Tuesday, July 31, 2007

Portabella and Tomato Pastry Puffs - recipe 49 - for discussion August 20

PORTABELLA AND TOMATO PASTRY PUFFS

INGREDIENTS:

  • 4 portabella mushrooms
  • 4 tomatoes
  • olive oil
  • balsamic vinegar
  • 5 cloves garlic
  • salt
  • pepper
  • 1 package Pepperidge Farm puff pastry sheets

DIRECTIONS:

- (preferably the night before) Marinate sliced portabella mushrooms and sliced tomatoes with olive oil, balsamic vinegar, salt, pepper and about 5 crushed garlic cloves.

- Place in large Ziplock bag and refrigerate to marinate.

- Thaw Pepperidge Farm puff pastry sheets (the package comes with 9 individual sheets once separated).

- While the sheets are thawing, on the stove stop place the mushroom and tomatoes in a pan and cook for about 10 minutes.

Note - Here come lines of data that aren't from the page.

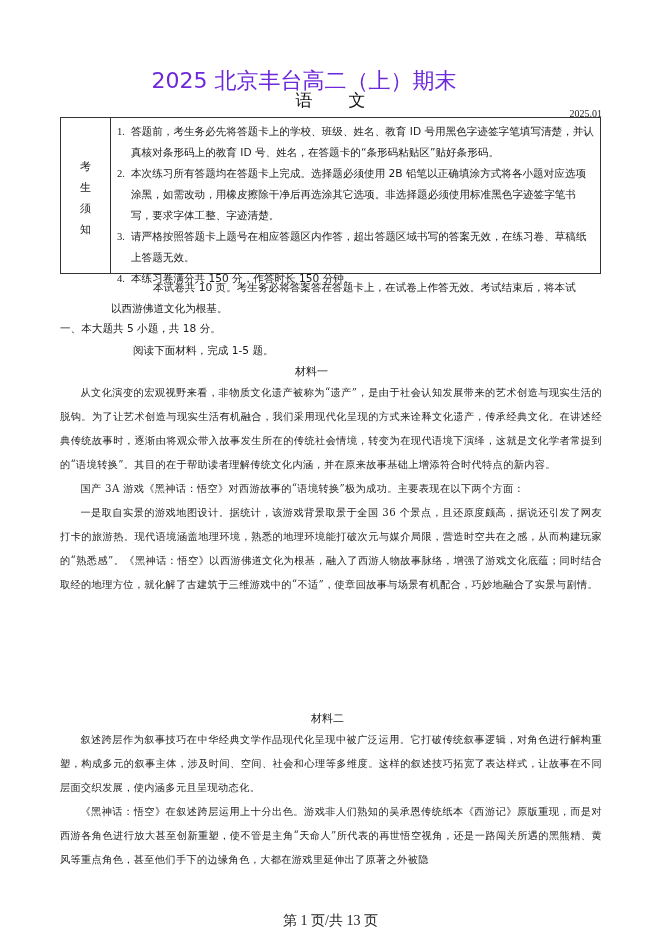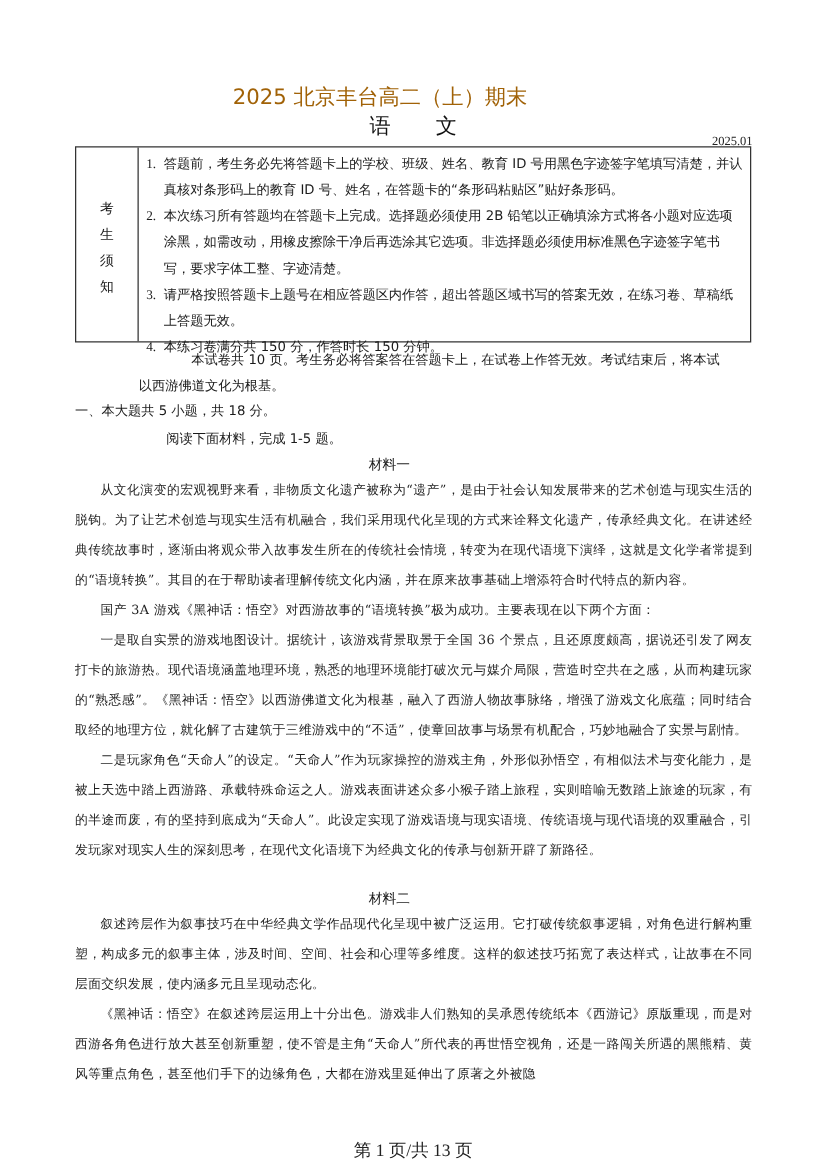--- a/index.html
+++ b/index.html
@@ -6,7 +6,7 @@
   body { width: 661px; height: 935px; position: relative; overflow: hidden; color: #1a1a1a; }
   .page { position: absolute; left: 0; top: 0; width: 661px; height: 935px; }
   .title { position: absolute; left: 0; width: 608px; text-align: center;
-           font-family: "DejaVu Sans", sans-serif; font-size: 17px; top: 66px; letter-spacing: 0px; color: #a16207; }
+           font-family: "DejaVu Sans", sans-serif; font-size: 22px; top: 66px; letter-spacing: 0px; color: #6d28d9; }
   .subject { position: absolute; left: 0; width: 661px; text-align: center;
            font-family: "DejaVu Sans", sans-serif; font-size: 17px; top: 89px; color: #111; }
   .subject span { display: inline-block; }

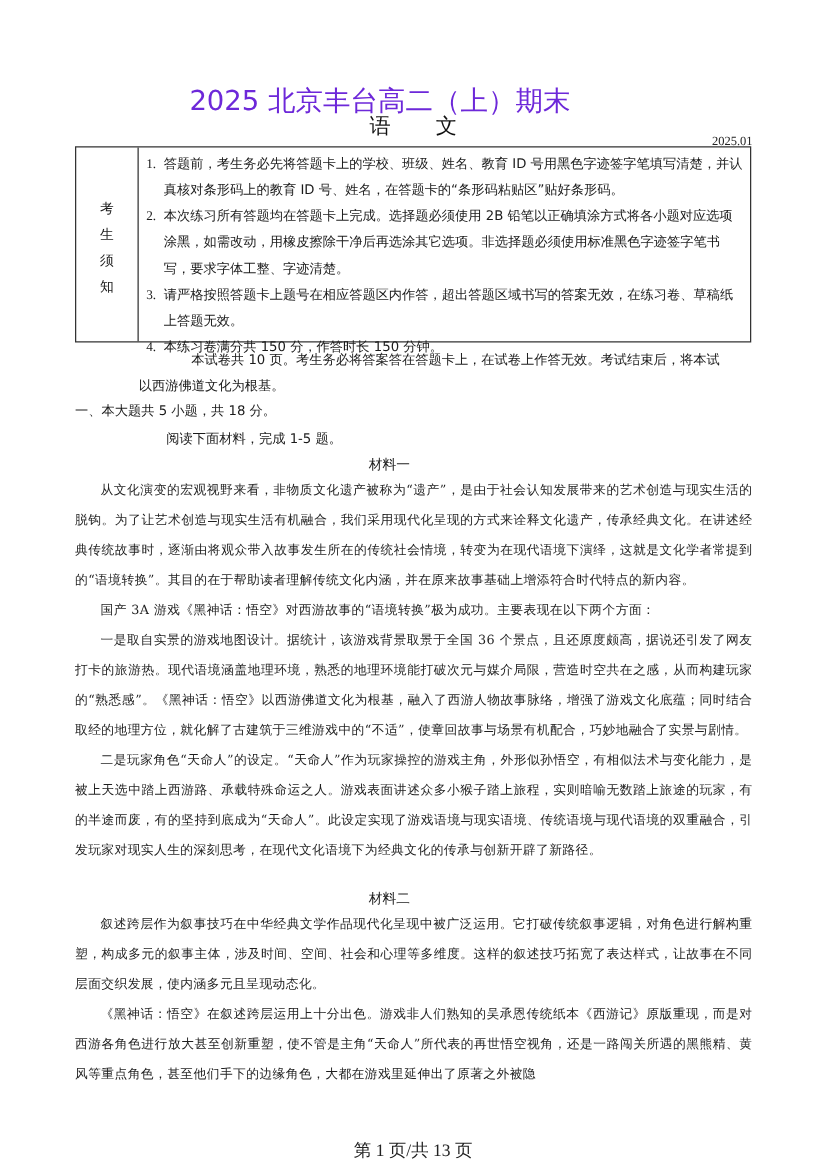--- a/index.html
+++ b/index.html
@@ -77,7 +77,6 @@
     <p>从文化演变的宏观视野来看，非物质文化遗产被称为“遗产”，是由于社会认知发展带来的艺术创造与现实生活的脱钩。为了让艺术创造与现实生活有机融合，我们采用现代化呈现的方式来诠释文化遗产，传承经典文化。在讲述经典传统故事时，逐渐由将观众带入故事发生所在的传统社会情境，转变为在现代语境下演绎，这就是文化学者常提到的“语境转换”。其目的在于帮助读者理解传统文化内涵，并在原来故事基础上增添符合时代特点的新内容。</p>
     <p>国产 3A 游戏《黑神话：悟空》对西游故事的“语境转换”极为成功。主要表现在以下两个方面：</p>
     <p>一是取自实景的游戏地图设计。据统计，该游戏背景取景于全国 36 个景点，且还原度颇高，据说还引发了网友打卡的旅游热。现代语境涵盖地理环境，熟悉的地理环境能打破次元与媒介局限，营造时空共在之感，从而构建玩家的“熟悉感”。《黑神话：悟空》以西游佛道文化为根基，融入了西游人物故事脉络，增强了游戏文化底蕴；同时结合取经的地理方位，就化解了古建筑于三维游戏中的“不适”，使章回故事与场景有机配合，巧妙地融合了实景与剧情。</p>
-    <p>二是玩家角色“天命人”的设定。“天命人”作为玩家操控的游戏主角，外形似孙悟空，有相似法术与变化能力，是被上天选中踏上西游路、承载特殊命运之人。游戏表面讲述众多小猴子踏上旅程，实则暗喻无数踏上旅途的玩家，有的半途而废，有的坚持到底成为“天命人”。此设定实现了游戏语境与现实语境、传统语境与现代语境的双重融合，引发玩家对现实人生的深刻思考，在现代文化语境下为经典文化的传承与创新开辟了新路径。</p>
   </div>
 
   <div class="heading" style="top:711px;">材料二</div>

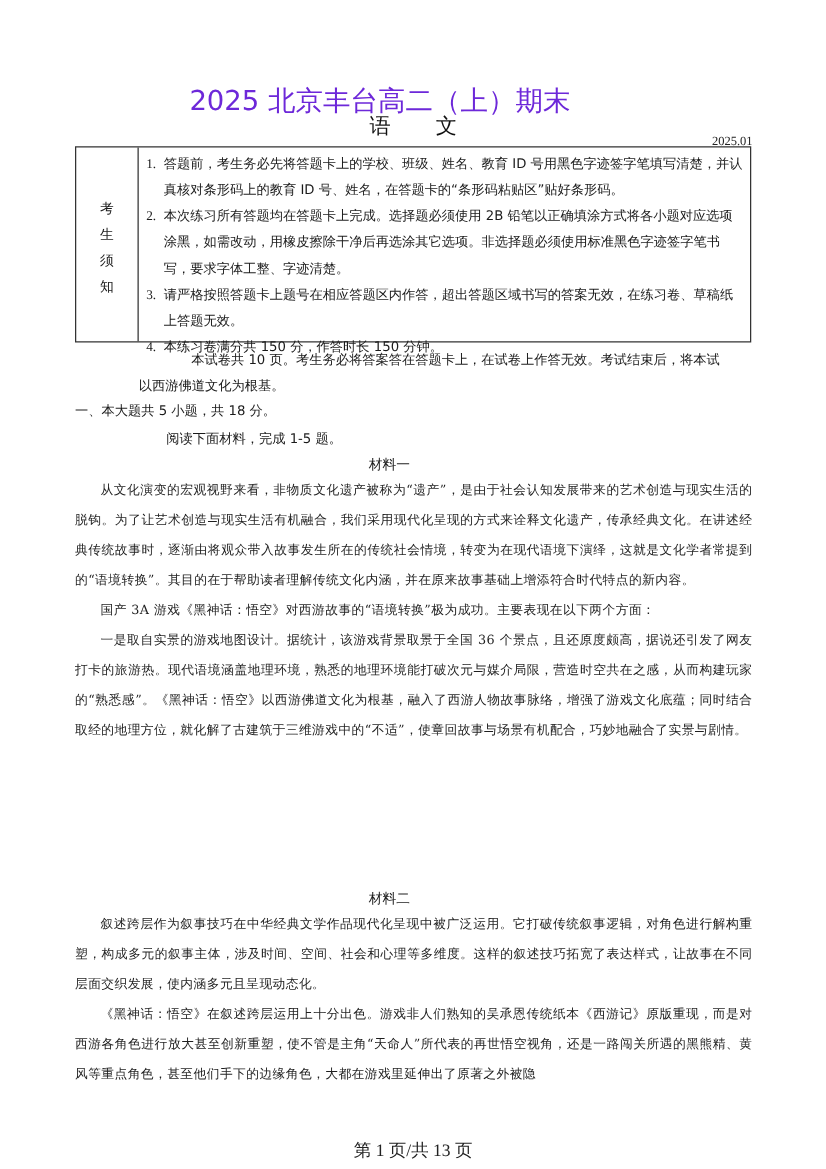--- a/index.html
+++ b/index.html
@@ -79,7 +79,7 @@
     <p>一是取自实景的游戏地图设计。据统计，该游戏背景取景于全国 36 个景点，且还原度颇高，据说还引发了网友打卡的旅游热。现代语境涵盖地理环境，熟悉的地理环境能打破次元与媒介局限，营造时空共在之感，从而构建玩家的“熟悉感”。《黑神话：悟空》以西游佛道文化为根基，融入了西游人物故事脉络，增强了游戏文化底蕴；同时结合取经的地理方位，就化解了古建筑于三维游戏中的“不适”，使章回故事与场景有机配合，巧妙地融合了实景与剧情。</p>
   </div>
 
-  <div class="heading" style="top:711px;">材料二</div>
+  <div class="heading" style="top:711px;padding-left:16px;">材料二</div>
   <div class="para" style="top:728px;">
     <p>叙述跨层作为叙事技巧在中华经典文学作品现代化呈现中被广泛运用。它打破传统叙事逻辑，对角色进行解构重塑，构成多元的叙事主体，涉及时间、空间、社会和心理等多维度。这样的叙述技巧拓宽了表达样式，让故事在不同层面交织发展，使内涵多元且呈现动态化。</p>
     <p>《黑神话：悟空》在叙述跨层运用上十分出色。游戏非人们熟知的吴承恩传统纸本《西游记》原版重现，而是对西游各角色进行放大甚至创新重塑，使不管是主角“天命人”所代表的再世悟空视角，还是一路闯关所遇的黑熊精、黄风等重点角色，甚至他们手下的边缘角色，大都在游戏里延伸出了原著之外被隐</p>

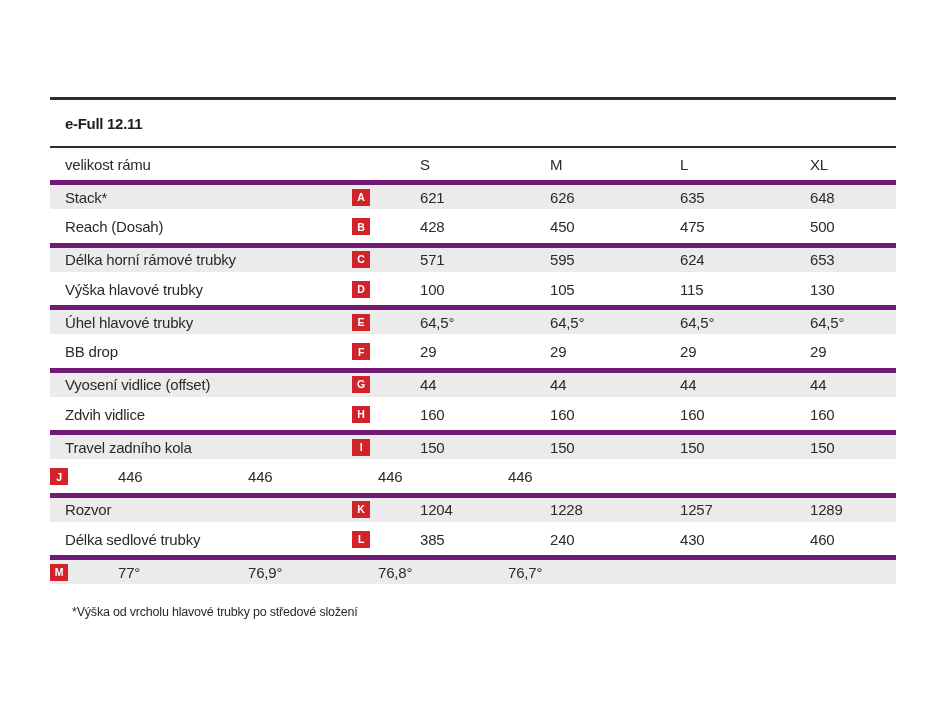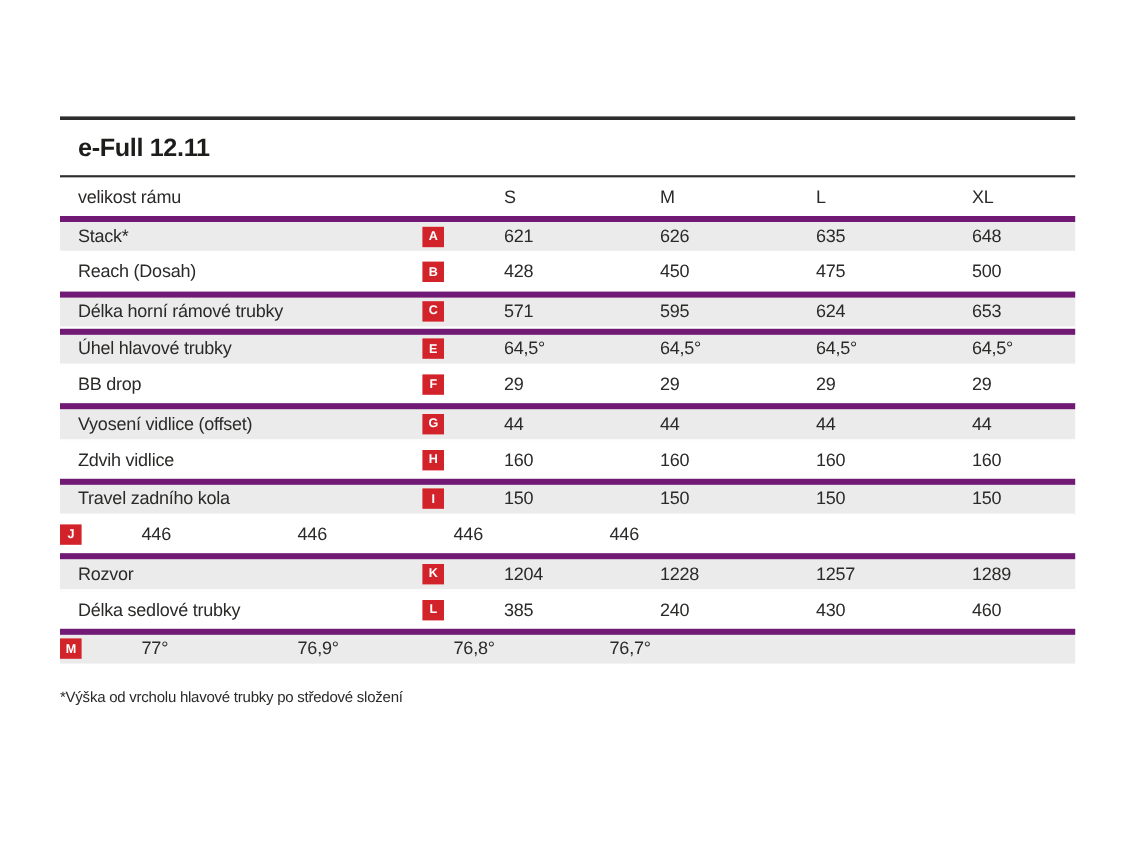--- a/index.html
+++ b/index.html
@@ -33,7 +33,7 @@
   .title {
     margin: 0;
     padding: 11px 0 10px 15px;
-    font-size: 21px;
+    font-size: 15px;
     line-height: 25px;
     font-weight: bold;
     letter-spacing: -0.3px;

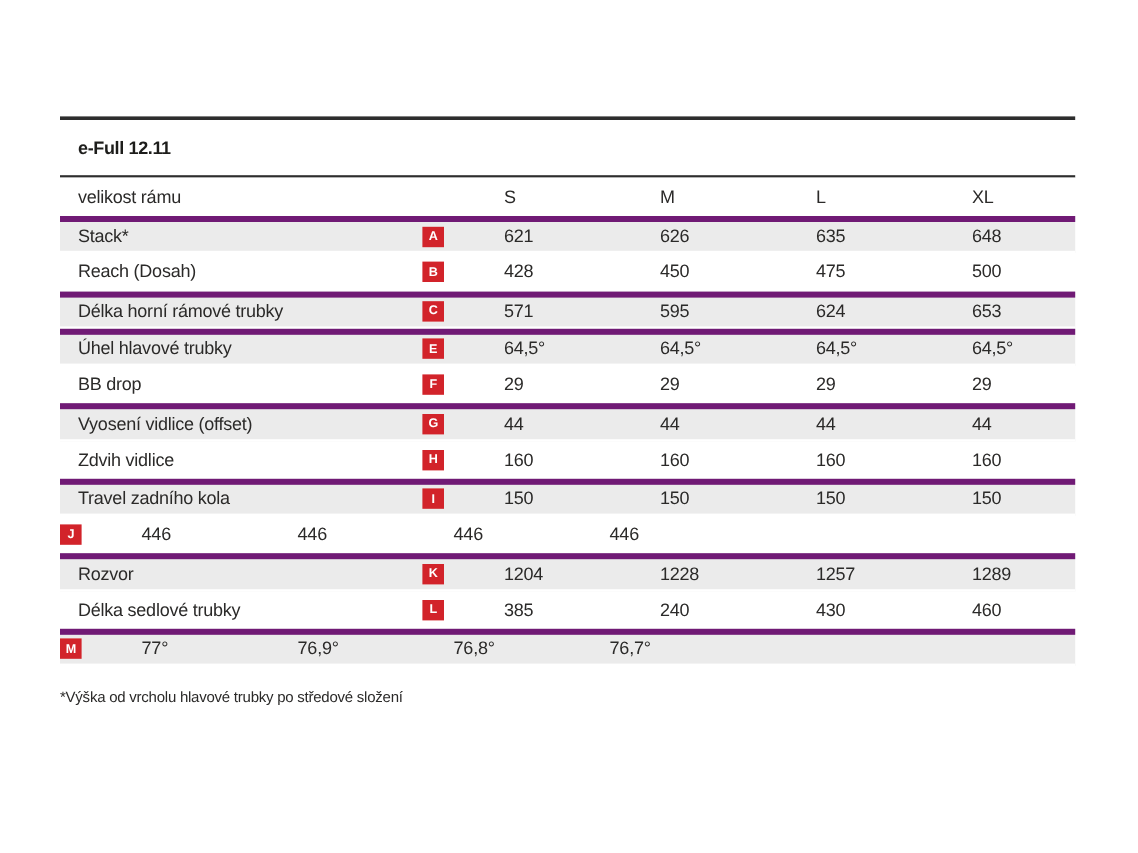--- a/index.html
+++ b/index.html
@@ -133,6 +133,16 @@
         <div class="cell val">624</div>
         <div class="cell val">653</div>
       </div>
+      <div class="row">
+        <div class="cell label">Výška hlavové trubky</div>
+        <div class="cell badge-cell">
+          <span class="badge">D</span>
+        </div>
+        <div class="cell val">100</div>
+        <div class="cell val">105</div>
+        <div class="cell val">115</div>
+        <div class="cell val">130</div>
+      </div>
       <div class="row alt">
         <div class="cell label">Úhel hlavové trubky</div>
         <div class="cell badge-cell">

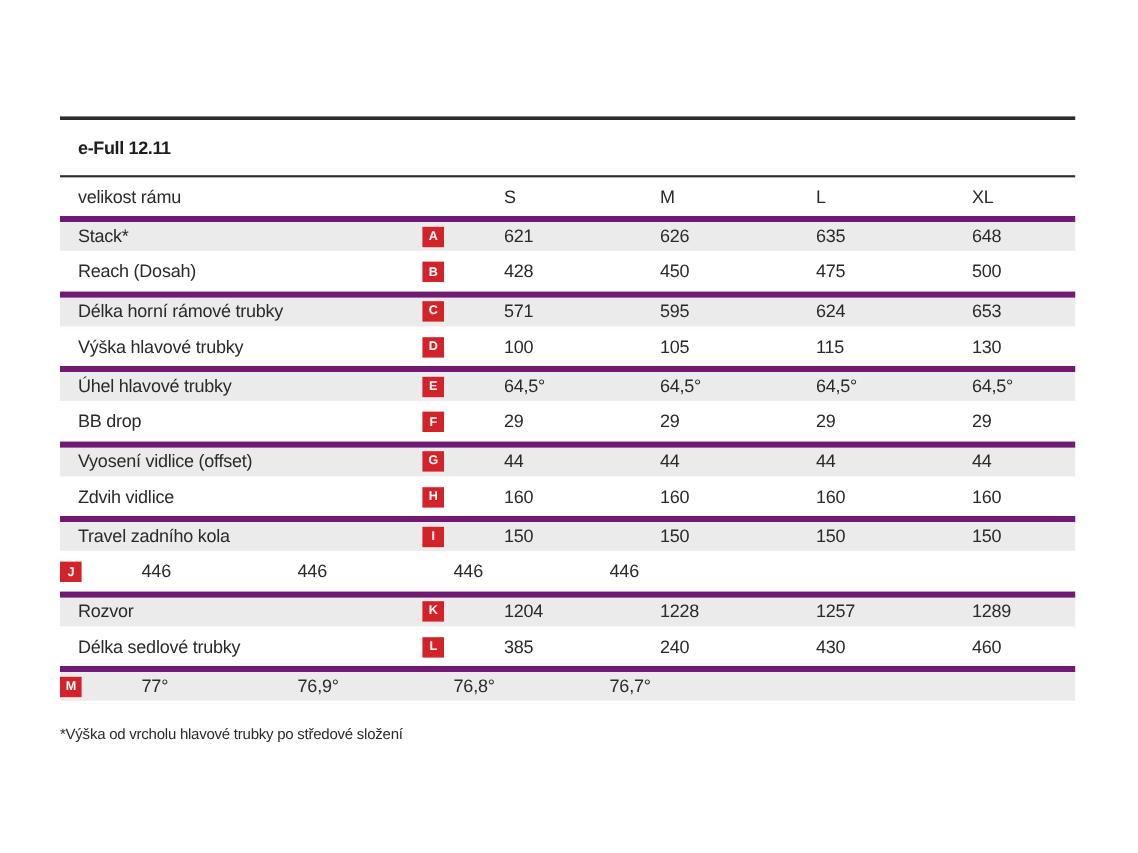--- a/index.html
+++ b/index.html
@@ -79,7 +79,7 @@
   .cell.val { width: 130px; }
   .cell.val:last-child { flex: 1 1 auto; width: auto; }
   .footnote {
-    margin: 19px 0 0 0;
+    margin: 19px 0 0 22px;
     font-size: 12.5px;
     letter-spacing: -0.2px;
     color: #2b2a29;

- Place one mushroom and tomato slice in center of one pastry sheet and wrap/fold. Repeat until sheets are used up.

- Bake for 35-45 minutes at 350 degrees. Should be nice and brown on top.

- Serve as an appetizer or as a side dish.

selected by Ellen R

2 comments:

Anne ES said...

I liked this recipe - it was easy and presented nicely as an appetizer. It got rave reviews from the guests I had over this weekend. My only concern is that I found it difficult to load with the delicious marinated veggies. So, my puffs came out very pastry'y. The mushrooms and tomatoes got a little bit lost in that big puff! Overall, though an easy and yummy recipe.

Anonymous said...

This was an extremely easy dish to prepare, the ambiguous quantities notwithstanding. (I used about 2 T oil and vinegar and tons of extra pepper.) Having neglected to read the directions in advance, I skipped the marinating and threw everything in the pan last night.

I had bought this kosher puff pastry for Annie's engagement lunch that I never used -- I'm usually a big Pepperidge Farm fan and a general non-believer in dairy-free pastry -- but it tasted fine. However, it came in a long roll of dough, which thawed unevenly, leaving the innermost part frozen and cracked and the outer edge soft and gummy. To deal with the difference, I ended up making a big strudel and a small empanada, which both looked fine, especially after a little egg wash.

I only had heirloom tomatoes on hand, which were too pretty to cook and veil with dough, so I subbed in 2 red peppers. Because this was dinner, I also added a small log of goat cheese (for protein, of course) and some pine nuts for crunch. Some of those little frozen cubes of basil from Trader Joe's added more summery flavor -- they're an incredible resource for the busy cook.

The finished product was a great dinner: hearty and flavorful, but not too heavy -- on a rainy night, it hit the spot. However, the amount of garlic was somewhat overwhelming. I could actually smell my own breath, and I still feel a little stinky, even after multiple brushings!